Doctor Geisinger: The school year will likely be full of unexpected changes | Snyder County



Parents and students must prepare for unexpected changes this school year as classes resume during the COVID-19 pandemic, according to Dr Allison Schuessler, pediatrician at Geisinger.

“It is important that schools are nimble and flexible,” said Schuessler. “The safety of our children returning to school will depend on the burden of disease in the community. It will depend on the school district we are talking about. Whether the school in that area has a low rate of positive tests and a small amount of given the size of the population, then it will be a little safer and easier to do more teaching in person. ”

Local schools have started to open and will continue to do so over the next week.

Communities most affected by the disease should consider distance learning, she said.

“It’s important to be aware of this. That can change, ”she said. “Parents should be able to make the decision that is right for their family. “

Schuessler said parents, students and staff should follow guidelines recommended by the state Department of Health and the Centers for Disease Control and Prevention. This means washing your hands before and after eating and using the toilet; social distancing; and wearing masks if the child is old enough.

“A lot of it will start at home,” said Schuessler. “Parents can show good behavior with their children and explain why it is important to protect our friends, our community and our families.”

Young children may not understand, but the more parents discuss it with them or model the behavior, the more attentive children will be, she said.

Parents should watch their child’s symptoms and they should stay home if they do. Discuss treatment with a pediatrician, Schuessler said.

Children and teens can also experience stress and anxiety. Schuessler said parents should watch for changes in behavior or loss of appetite.

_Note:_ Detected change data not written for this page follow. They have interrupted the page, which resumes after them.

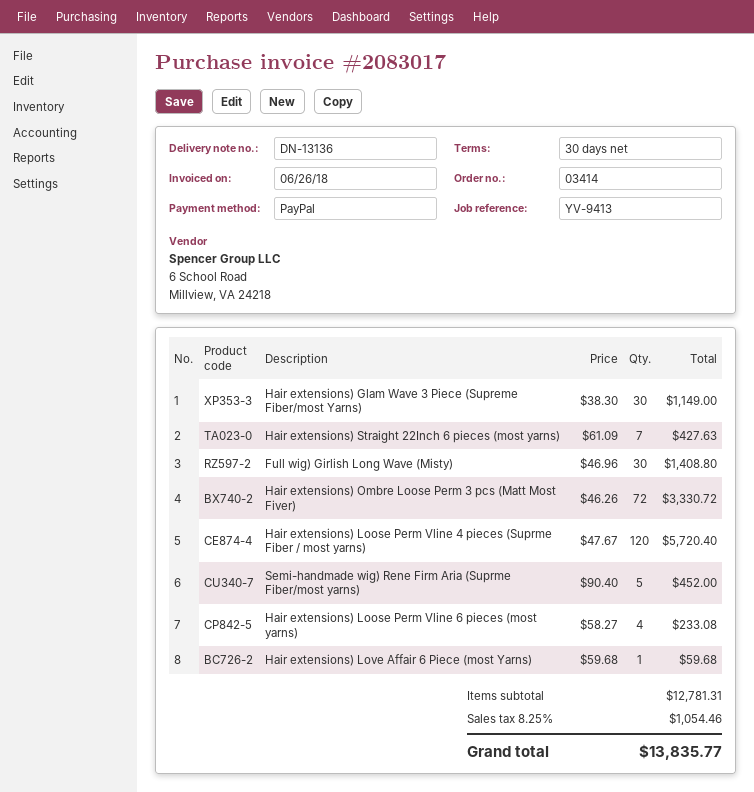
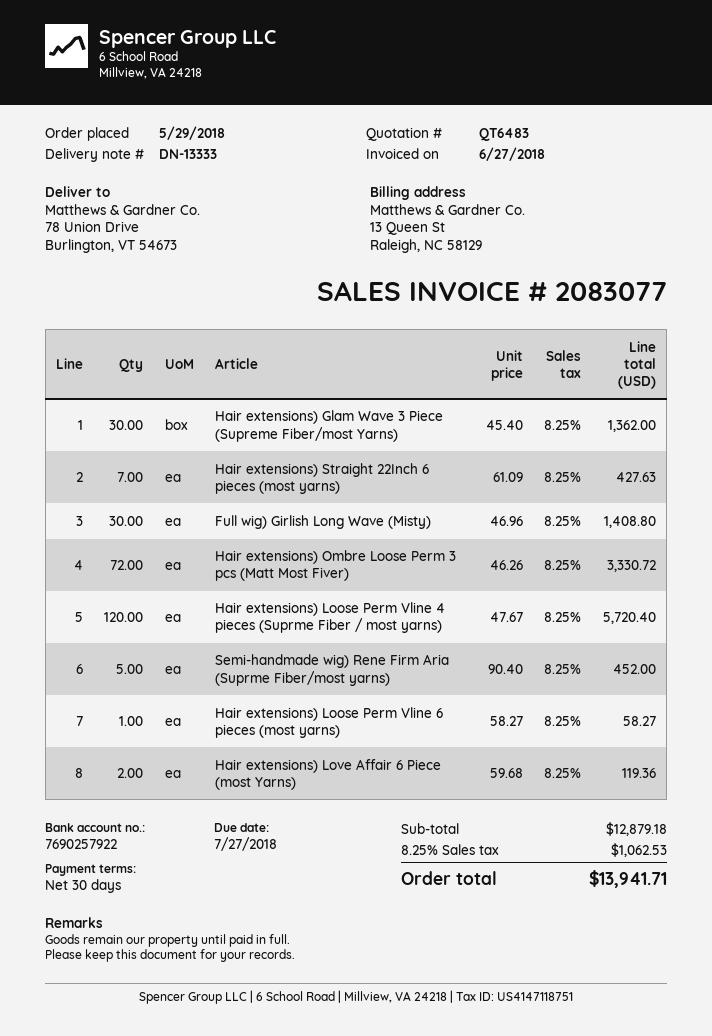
delivery note number: DN-13136 -> DN-13333
invoice number: 2083017 -> 2083077
invoice date: 2018-06-26 -> 2018-06-27
Hair extensions) Glam Wave 3 Piece (Supreme Fiber/most Yarns): 30 x 38.30 = 1149.00 -> 30 x 45.40 = 1362.00
Hair extensions) Loose Perm Vline 6 pieces (most yarns): 4 x 58.27 = 233.08 -> 1 x 58.27 = 58.27
Hair extensions) Love Affair 6 Piece (most Yarns): 1 x 59.68 = 59.68 -> 2 x 59.68 = 119.36
subtotal: 12781.31 -> 12879.18
tax: 8.25% = 1054.46 -> 8.25% = 1062.53
total: 13835.77 -> 13941.71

Children should feel safe and loved, know they have the ability to talk about what they are going through, and parents should contact pediatricians if their child has mental health issues, she said.

In terms of maintaining a healthy child in general, Schuessler said children should continue to get exercise, activity, and a healthy diet.

Allison Hess, vice president of health and wellness at Geisinger, said the hospital system has been working with school districts in recent months to collaborate on reopening plans and offer support to try to understand the everyone’s needs. A variety of resources are available, including a digital toolkit, reopening guidelines, and clinical expertise.

“Historically, Geisinger has always been heavily invested in community, whether through health and wellness and community organizing,” Hess said. “Especially during a pandemic, it is essential that we do our part to stop the spread and to educate and support our community partners, including schools. It is truly in the best interests of all of us.”

Hess reiterated Schuessler’s statement that schools need to be flexible. Experts are still learning about COVID-19 and new guidelines and developments are occurring every week, she said.

“It’s not just the responsibility of the school, it’s the responsibility of the whole community,” Hess said. “Schools take this seriously. They focus on student health and safety, but they are just one piece. It is important for students after the school day to pursue best practices.

Hess said she was impressed by the efforts of school districts to seek professional advice.

Milton Area Superintendent Cathy Keegan praised Geisinger and the Evangelical Community Hospital.

“A cry goes out to Geisinger and Evangelical Medical Centers for their commitment and support to our local school districts,” Keegan said. “We cannot thank these organizations enough for all they have done during our health and safety planning processes. Allison Hess, vice president of health innovations at Geisinger Medical Center deserves recognition for her continued support and commitment to the well-being of the school in the Milton School District. community.”

Geisinger has shown a strong commitment to the Milton Area School District, she said.

“Through our combined efforts, we are committed to keeping our community healthy, strong and prosperous,” she said. “The goal of the work is not only to prevent the spread of COVID 19, but also to educate 2,000 students on the best way to mitigate and respond to the pandemic when they are not in school. Educating to mitigate is key. “

Other district superintendents said they were grateful to have two quality health care networks in the valley.

“We have been fortunate to have high quality health organizations in our area that have provided guidance to our local schools,” said Shamokin area superintendent Chris Venna. “We certainly hope to continue to receive more information as it becomes available. However, we understand the circumstances and that sometimes the information is not readily available.”

Line Mountain Superintendent Dave Campbell said everyone is trying to protect children.

“The area administrators we have worked with feel privileged to have high quality health organizations in our area that have provided guidance to our local schools,” said Campbell.